* Problem statement: Show all lines containing "Calm" from the data below.

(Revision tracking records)
Content starts

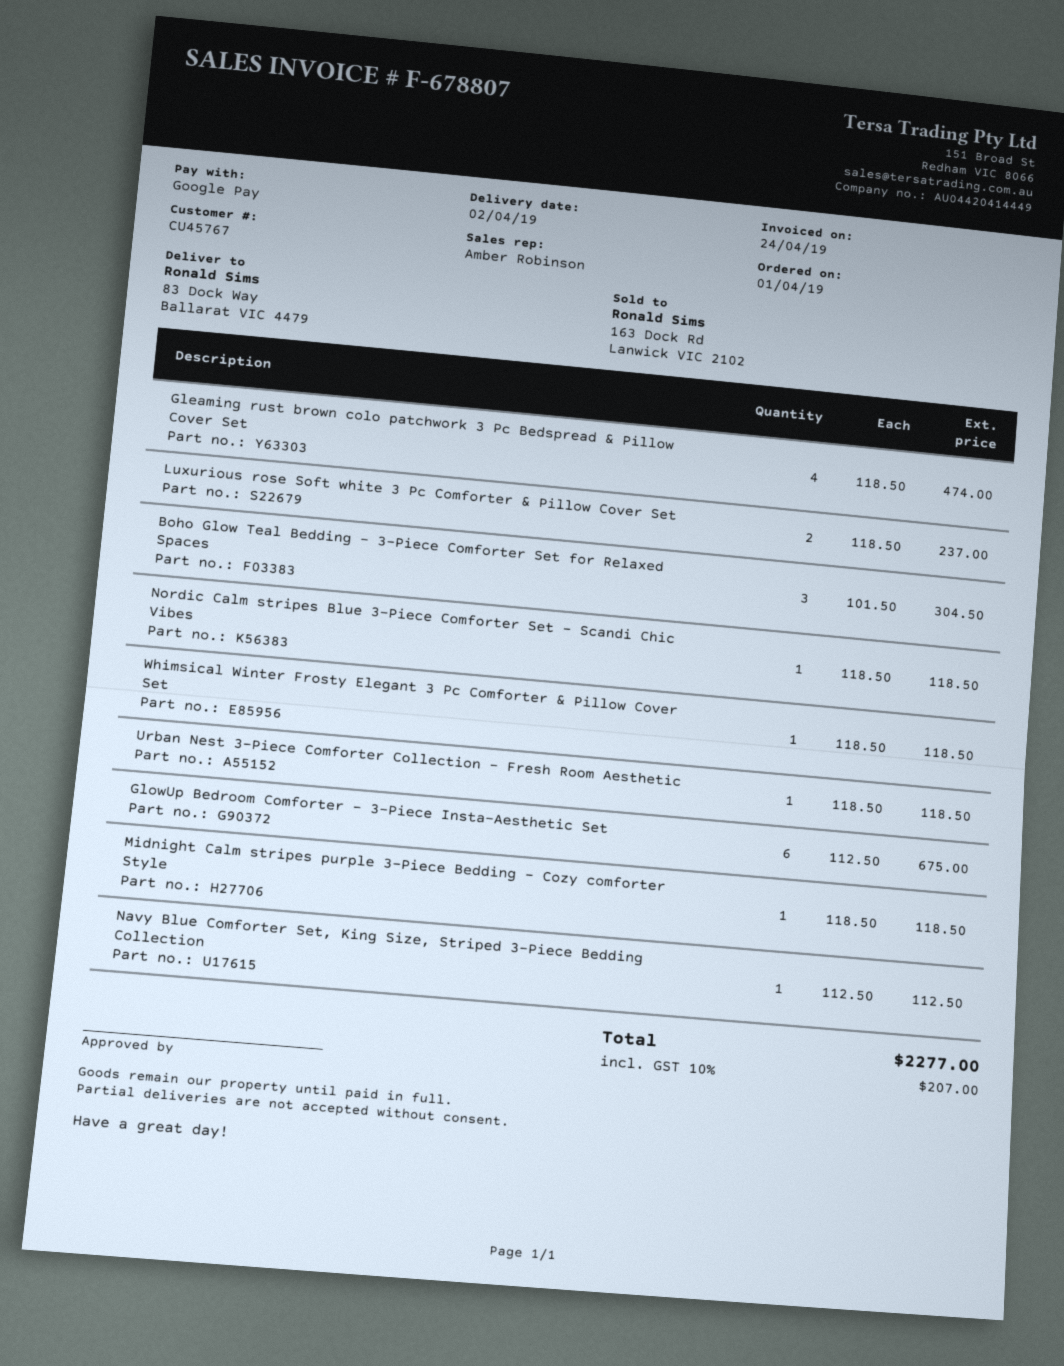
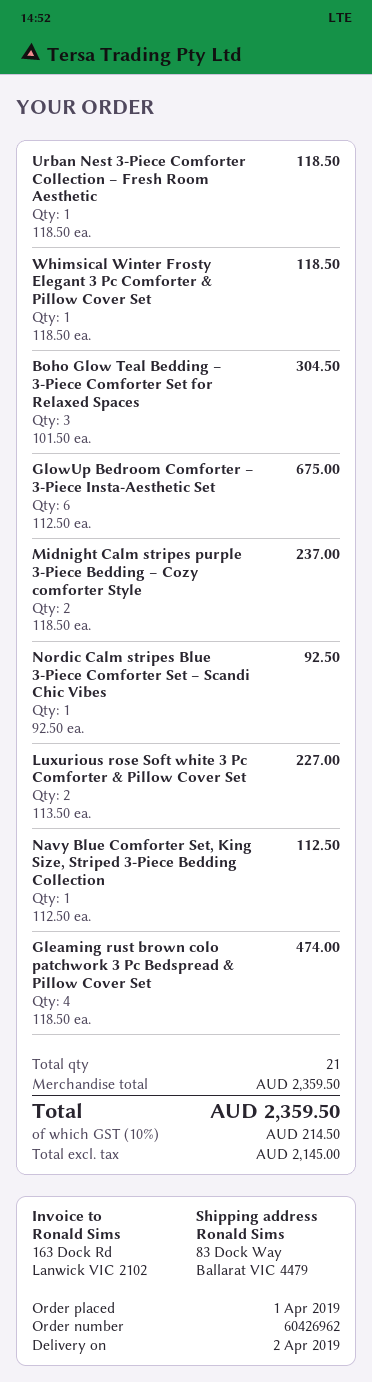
Luxurious rose Soft white 3 Pc Comforter & Pillow Cover Set: 2 x 118.50 = 237.00 -> 2 x 113.50 = 227.00
Nordic Calm stripes Blue 3‑Piece Comforter Set – Scandi Chic Vibes: 1 x 118.50 = 118.50 -> 1 x 92.50 = 92.50
Midnight Calm stripes purple 3‑Piece Bedding – Cozy comforter Style: 1 x 118.50 = 118.50 -> 2 x 118.50 = 237.00
tax: 10% = 207.00 -> 10% = 214.50
total: 2277.00 -> 2359.50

Content ends

* Your response:
Nordic Calm stripes Blue 3‑Piece Comforter Set – Scandi Chic Vibes: 1 x 118.50 = 118.50 -> 1 x 92.50 = 92.50
Midnight Calm stripes purple 3‑Piece Bedding – Cozy comforter Style: 1 x 118.50 = 118.50 -> 2 x 118.50 = 237.00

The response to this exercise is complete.